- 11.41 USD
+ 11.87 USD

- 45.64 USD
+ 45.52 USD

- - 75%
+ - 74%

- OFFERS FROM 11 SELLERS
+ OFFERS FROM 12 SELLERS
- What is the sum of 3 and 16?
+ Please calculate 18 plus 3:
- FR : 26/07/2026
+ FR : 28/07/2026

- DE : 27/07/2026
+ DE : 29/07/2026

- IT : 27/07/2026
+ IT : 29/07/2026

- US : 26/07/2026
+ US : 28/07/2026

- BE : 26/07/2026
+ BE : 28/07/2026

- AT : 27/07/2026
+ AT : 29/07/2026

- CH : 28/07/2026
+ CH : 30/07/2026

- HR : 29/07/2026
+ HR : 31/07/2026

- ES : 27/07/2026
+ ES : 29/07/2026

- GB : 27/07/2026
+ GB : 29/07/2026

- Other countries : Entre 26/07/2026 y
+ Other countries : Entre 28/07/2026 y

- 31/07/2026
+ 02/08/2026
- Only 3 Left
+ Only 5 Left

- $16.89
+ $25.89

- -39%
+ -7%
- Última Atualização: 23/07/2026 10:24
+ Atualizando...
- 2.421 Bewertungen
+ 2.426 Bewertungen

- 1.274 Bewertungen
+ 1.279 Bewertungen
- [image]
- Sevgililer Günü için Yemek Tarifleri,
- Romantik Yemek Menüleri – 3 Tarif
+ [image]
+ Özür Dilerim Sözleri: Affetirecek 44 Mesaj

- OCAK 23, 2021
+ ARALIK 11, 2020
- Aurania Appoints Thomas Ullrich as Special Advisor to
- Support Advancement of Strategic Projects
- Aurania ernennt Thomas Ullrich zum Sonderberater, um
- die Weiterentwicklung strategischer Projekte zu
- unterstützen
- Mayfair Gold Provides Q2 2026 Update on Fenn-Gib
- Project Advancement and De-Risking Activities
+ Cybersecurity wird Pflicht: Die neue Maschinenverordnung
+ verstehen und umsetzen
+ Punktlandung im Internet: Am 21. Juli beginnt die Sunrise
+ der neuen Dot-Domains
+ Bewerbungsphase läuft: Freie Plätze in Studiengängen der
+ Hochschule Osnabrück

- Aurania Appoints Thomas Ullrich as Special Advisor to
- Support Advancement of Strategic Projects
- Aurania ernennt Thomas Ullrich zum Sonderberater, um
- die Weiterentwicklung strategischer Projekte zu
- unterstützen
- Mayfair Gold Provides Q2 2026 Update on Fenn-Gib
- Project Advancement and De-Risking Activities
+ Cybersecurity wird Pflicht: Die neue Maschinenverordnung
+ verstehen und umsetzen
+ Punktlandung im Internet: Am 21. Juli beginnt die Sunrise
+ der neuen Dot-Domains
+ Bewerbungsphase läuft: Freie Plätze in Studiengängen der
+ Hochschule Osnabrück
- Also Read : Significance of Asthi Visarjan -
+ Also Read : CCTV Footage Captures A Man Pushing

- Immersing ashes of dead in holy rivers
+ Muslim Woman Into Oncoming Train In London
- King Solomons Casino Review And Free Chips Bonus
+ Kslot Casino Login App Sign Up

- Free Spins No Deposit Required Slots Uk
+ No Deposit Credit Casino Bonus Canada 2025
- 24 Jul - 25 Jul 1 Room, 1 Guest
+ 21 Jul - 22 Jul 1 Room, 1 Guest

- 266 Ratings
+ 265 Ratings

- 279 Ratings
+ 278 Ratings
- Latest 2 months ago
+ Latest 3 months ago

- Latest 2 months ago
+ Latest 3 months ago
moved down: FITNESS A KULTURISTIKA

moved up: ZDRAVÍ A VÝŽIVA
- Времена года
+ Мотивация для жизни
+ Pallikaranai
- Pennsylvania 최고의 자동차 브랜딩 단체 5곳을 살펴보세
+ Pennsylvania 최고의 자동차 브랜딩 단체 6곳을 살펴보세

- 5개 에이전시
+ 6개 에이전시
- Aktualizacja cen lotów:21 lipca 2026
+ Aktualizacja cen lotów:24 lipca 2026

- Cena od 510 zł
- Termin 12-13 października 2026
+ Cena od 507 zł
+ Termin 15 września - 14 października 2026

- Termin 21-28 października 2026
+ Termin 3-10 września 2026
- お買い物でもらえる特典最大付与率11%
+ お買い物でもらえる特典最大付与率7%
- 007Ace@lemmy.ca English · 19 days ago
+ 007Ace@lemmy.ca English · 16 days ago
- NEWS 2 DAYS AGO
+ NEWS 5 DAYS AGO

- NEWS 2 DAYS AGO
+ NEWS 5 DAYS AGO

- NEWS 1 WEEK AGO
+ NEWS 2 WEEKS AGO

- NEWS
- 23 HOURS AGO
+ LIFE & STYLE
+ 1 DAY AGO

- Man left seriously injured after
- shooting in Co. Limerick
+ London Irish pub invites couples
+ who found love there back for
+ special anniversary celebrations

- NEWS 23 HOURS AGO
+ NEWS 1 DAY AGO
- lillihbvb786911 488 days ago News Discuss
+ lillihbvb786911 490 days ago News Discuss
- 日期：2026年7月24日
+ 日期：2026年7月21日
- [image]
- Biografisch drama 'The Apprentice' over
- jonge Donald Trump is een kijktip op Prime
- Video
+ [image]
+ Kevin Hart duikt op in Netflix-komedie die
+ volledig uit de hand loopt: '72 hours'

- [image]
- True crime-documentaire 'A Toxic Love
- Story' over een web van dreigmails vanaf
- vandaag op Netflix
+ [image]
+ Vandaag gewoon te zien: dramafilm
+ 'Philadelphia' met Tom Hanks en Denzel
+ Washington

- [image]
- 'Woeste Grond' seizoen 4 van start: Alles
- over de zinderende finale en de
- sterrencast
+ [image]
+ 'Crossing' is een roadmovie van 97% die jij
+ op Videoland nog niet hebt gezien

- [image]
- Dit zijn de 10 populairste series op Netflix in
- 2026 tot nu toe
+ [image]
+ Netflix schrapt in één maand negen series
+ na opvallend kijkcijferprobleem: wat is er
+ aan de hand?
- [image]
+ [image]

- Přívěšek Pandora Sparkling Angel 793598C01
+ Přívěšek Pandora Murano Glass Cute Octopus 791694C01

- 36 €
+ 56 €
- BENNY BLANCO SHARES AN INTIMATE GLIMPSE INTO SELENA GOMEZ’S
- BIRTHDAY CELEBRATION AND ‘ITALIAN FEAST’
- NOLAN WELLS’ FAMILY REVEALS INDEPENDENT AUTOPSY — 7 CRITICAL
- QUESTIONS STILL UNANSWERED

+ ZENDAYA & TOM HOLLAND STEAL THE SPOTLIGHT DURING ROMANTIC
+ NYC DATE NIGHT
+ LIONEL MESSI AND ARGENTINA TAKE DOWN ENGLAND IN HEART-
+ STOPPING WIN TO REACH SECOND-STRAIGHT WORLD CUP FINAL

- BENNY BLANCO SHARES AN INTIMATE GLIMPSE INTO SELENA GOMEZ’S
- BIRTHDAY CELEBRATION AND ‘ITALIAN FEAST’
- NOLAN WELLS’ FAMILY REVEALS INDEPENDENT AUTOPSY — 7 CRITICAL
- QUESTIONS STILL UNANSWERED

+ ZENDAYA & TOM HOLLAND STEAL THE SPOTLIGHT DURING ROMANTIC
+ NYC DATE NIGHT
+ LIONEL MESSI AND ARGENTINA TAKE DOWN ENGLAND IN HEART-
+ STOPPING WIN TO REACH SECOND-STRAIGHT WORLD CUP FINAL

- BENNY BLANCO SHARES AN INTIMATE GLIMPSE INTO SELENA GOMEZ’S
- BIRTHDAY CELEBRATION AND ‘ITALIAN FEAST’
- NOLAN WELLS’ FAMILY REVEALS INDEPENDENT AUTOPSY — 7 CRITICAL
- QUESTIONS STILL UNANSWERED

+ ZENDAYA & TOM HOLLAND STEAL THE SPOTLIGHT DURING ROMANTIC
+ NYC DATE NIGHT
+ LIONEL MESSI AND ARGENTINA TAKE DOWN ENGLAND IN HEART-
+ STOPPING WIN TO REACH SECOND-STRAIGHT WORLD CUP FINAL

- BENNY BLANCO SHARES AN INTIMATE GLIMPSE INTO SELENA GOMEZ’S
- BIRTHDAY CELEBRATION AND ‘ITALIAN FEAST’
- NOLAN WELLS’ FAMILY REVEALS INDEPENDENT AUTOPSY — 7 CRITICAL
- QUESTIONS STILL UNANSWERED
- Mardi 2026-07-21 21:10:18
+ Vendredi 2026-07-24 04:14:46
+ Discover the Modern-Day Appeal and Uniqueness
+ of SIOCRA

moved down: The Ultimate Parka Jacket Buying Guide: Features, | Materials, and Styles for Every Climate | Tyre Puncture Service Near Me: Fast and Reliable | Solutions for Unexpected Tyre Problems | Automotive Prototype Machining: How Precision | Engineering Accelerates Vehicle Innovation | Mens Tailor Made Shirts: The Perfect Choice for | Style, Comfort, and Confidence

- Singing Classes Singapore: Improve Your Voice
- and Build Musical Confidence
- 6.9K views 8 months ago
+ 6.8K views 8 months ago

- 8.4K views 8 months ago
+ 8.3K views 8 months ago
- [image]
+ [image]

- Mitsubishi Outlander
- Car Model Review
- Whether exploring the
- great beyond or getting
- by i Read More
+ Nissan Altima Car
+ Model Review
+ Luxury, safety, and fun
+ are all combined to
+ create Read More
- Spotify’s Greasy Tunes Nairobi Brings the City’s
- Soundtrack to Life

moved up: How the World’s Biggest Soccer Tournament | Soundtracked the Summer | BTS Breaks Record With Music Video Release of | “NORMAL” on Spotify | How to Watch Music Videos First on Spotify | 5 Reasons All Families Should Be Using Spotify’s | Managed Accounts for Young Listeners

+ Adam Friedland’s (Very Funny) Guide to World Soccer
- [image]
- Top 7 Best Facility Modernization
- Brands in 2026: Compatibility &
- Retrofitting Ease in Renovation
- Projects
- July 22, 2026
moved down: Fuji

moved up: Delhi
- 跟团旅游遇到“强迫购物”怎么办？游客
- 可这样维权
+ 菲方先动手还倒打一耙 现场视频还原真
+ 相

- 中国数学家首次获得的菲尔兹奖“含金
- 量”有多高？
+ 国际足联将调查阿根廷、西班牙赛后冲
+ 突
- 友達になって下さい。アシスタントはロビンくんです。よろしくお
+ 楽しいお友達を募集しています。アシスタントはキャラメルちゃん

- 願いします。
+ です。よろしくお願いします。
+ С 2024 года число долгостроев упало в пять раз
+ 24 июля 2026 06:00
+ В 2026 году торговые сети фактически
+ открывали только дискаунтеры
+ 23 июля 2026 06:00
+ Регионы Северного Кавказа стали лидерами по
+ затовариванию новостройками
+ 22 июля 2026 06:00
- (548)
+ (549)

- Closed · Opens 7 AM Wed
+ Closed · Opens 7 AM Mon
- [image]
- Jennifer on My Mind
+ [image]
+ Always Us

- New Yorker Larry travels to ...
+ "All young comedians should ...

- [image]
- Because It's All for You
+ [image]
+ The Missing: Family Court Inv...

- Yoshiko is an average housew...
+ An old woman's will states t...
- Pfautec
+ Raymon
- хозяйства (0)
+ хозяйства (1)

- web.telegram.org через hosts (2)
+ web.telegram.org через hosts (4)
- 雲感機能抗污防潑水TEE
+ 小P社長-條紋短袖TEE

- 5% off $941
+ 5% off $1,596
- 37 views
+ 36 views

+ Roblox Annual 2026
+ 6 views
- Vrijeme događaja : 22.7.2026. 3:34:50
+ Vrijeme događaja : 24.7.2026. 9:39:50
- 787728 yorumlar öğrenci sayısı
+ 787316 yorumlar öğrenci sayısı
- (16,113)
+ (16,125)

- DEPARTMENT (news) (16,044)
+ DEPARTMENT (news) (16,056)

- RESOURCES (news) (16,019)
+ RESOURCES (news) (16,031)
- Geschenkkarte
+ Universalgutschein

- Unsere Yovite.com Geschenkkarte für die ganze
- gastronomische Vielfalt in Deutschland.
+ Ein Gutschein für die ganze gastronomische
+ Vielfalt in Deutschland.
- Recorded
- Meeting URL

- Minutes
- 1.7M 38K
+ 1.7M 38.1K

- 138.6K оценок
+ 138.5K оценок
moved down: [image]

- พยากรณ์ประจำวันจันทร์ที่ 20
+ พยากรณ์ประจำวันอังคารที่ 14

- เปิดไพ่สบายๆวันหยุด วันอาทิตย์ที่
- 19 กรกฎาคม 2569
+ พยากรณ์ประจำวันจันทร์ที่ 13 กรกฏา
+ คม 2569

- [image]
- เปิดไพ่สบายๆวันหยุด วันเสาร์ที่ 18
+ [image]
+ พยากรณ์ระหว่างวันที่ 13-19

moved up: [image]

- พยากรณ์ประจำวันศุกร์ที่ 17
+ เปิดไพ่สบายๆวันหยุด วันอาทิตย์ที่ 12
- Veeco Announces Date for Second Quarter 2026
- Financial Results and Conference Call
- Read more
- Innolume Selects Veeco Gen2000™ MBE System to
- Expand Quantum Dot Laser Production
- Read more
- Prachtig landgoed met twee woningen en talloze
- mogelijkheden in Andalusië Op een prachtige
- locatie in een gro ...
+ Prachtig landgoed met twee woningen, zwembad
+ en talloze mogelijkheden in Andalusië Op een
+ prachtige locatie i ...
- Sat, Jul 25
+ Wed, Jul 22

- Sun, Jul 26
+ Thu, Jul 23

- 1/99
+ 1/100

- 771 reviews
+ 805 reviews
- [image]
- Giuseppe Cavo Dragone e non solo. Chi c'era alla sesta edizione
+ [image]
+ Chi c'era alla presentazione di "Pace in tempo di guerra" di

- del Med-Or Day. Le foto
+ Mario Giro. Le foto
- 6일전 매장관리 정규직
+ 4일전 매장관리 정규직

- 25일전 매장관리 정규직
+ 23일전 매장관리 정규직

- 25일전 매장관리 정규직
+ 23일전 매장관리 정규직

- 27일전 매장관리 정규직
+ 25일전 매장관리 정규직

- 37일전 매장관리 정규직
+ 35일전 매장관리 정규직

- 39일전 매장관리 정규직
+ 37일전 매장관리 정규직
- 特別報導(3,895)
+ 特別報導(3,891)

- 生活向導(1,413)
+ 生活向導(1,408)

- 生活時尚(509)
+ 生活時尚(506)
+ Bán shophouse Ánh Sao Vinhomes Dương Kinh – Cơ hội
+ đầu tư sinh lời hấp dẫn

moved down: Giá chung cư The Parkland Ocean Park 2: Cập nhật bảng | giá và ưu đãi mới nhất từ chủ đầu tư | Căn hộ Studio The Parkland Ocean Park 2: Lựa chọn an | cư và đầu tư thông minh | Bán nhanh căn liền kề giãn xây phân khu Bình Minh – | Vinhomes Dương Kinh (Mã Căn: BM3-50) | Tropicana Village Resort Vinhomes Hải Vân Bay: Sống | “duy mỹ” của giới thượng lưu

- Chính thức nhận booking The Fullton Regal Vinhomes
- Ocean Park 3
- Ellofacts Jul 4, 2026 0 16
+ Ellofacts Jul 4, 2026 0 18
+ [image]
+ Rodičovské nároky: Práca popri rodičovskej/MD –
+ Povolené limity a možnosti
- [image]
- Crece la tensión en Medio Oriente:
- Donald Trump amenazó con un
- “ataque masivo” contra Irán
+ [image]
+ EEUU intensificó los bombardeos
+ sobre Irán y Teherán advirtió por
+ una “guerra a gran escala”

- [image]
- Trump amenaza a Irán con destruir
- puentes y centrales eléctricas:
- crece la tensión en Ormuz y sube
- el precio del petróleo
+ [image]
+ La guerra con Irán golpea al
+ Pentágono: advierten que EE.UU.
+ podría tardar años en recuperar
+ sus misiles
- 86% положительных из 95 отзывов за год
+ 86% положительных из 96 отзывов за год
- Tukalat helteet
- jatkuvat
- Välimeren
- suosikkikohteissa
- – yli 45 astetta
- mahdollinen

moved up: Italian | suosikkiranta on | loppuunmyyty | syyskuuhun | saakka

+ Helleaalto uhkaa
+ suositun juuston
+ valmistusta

-*-

● **Assignment**:
Copy each line of the records above that carries the word "Andalusië".

● **Exercise response**:
- mogelijkheden in Andalusië Op een prachtige
+ en talloze mogelijkheden in Andalusië Op een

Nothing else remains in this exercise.